**TRY IT**
Only a number is expected: how many lines in the entries that follow contain the word "start"?

------ EXERCISE INPUTS ------

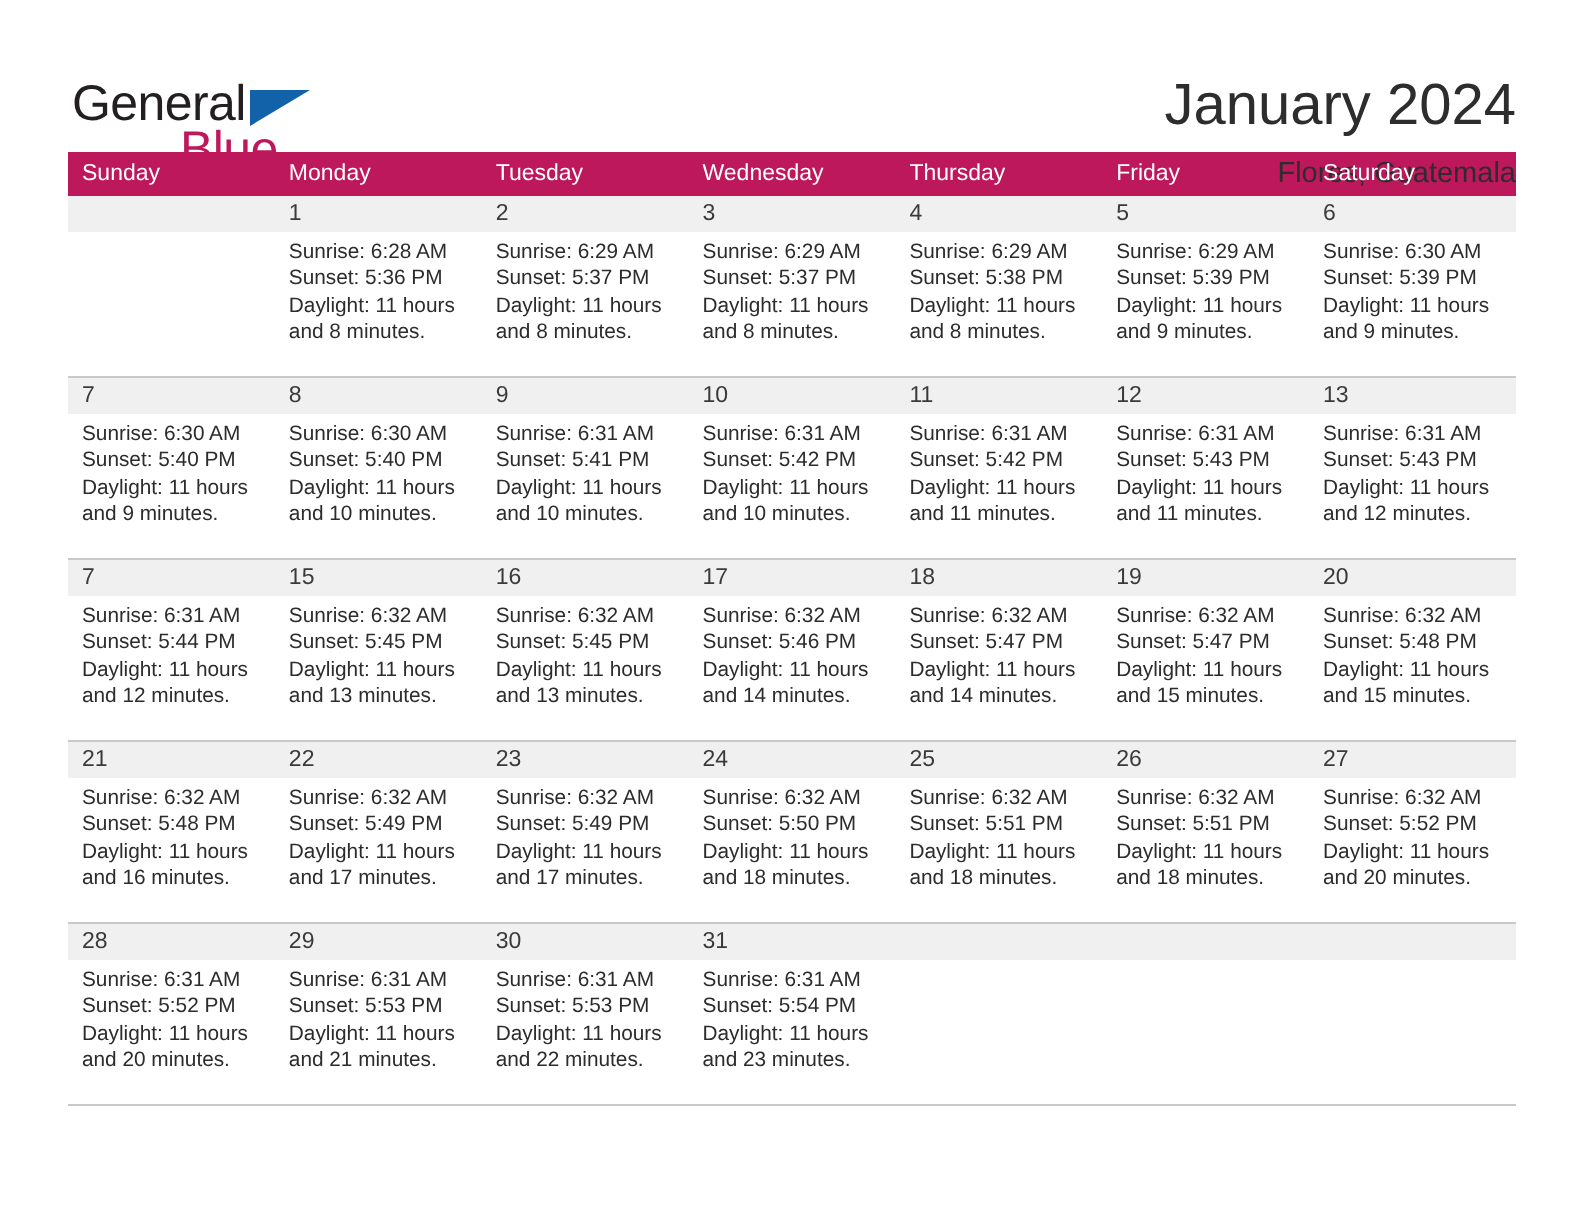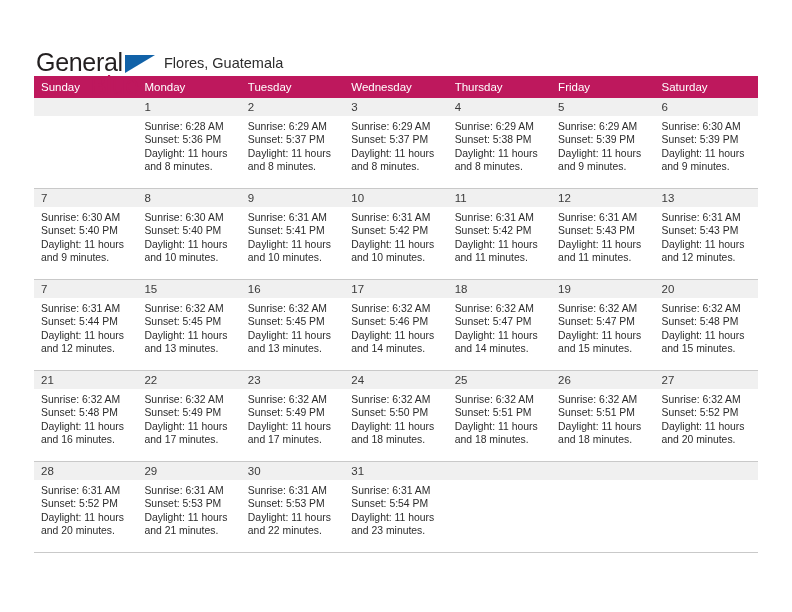--- a/index.html
+++ b/index.html
@@ -26,10 +26,11 @@
   .header {
     display: flex;
     align-items: flex-start;
-    justify-content: flex-start;
-    padding-top: 46px;
+    justify-content: space-between;
+    padding-top: 36px;
     height: 68px;
     box-sizing: border-box;
+    gap: 40px;
   }
   .brand {
     position: relative;

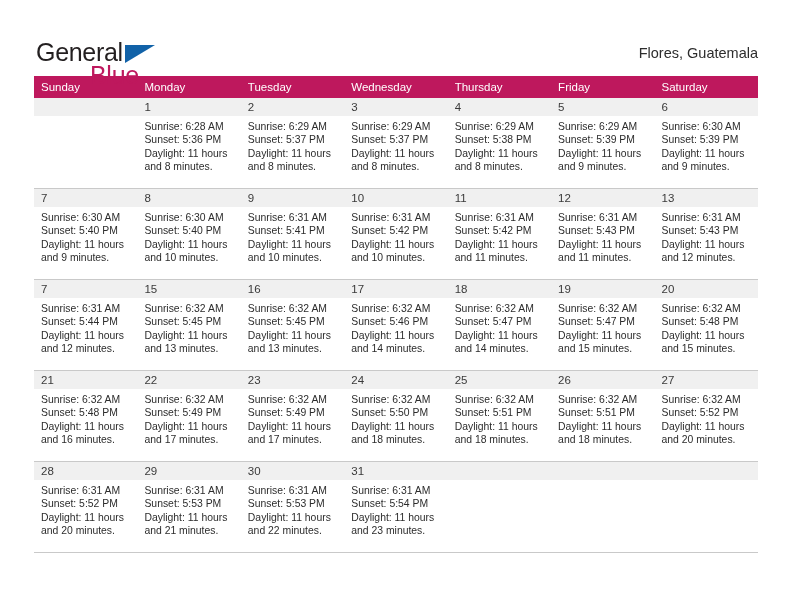--- a/index.html
+++ b/index.html
@@ -152,6 +152,7 @@
     </div>
 
     <div class="title-block">
+      <div class="cal-title">January 2024</div>
       <div class="cal-subtitle">Flores, Guatemala</div>
     </div>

------

**RESULT**
2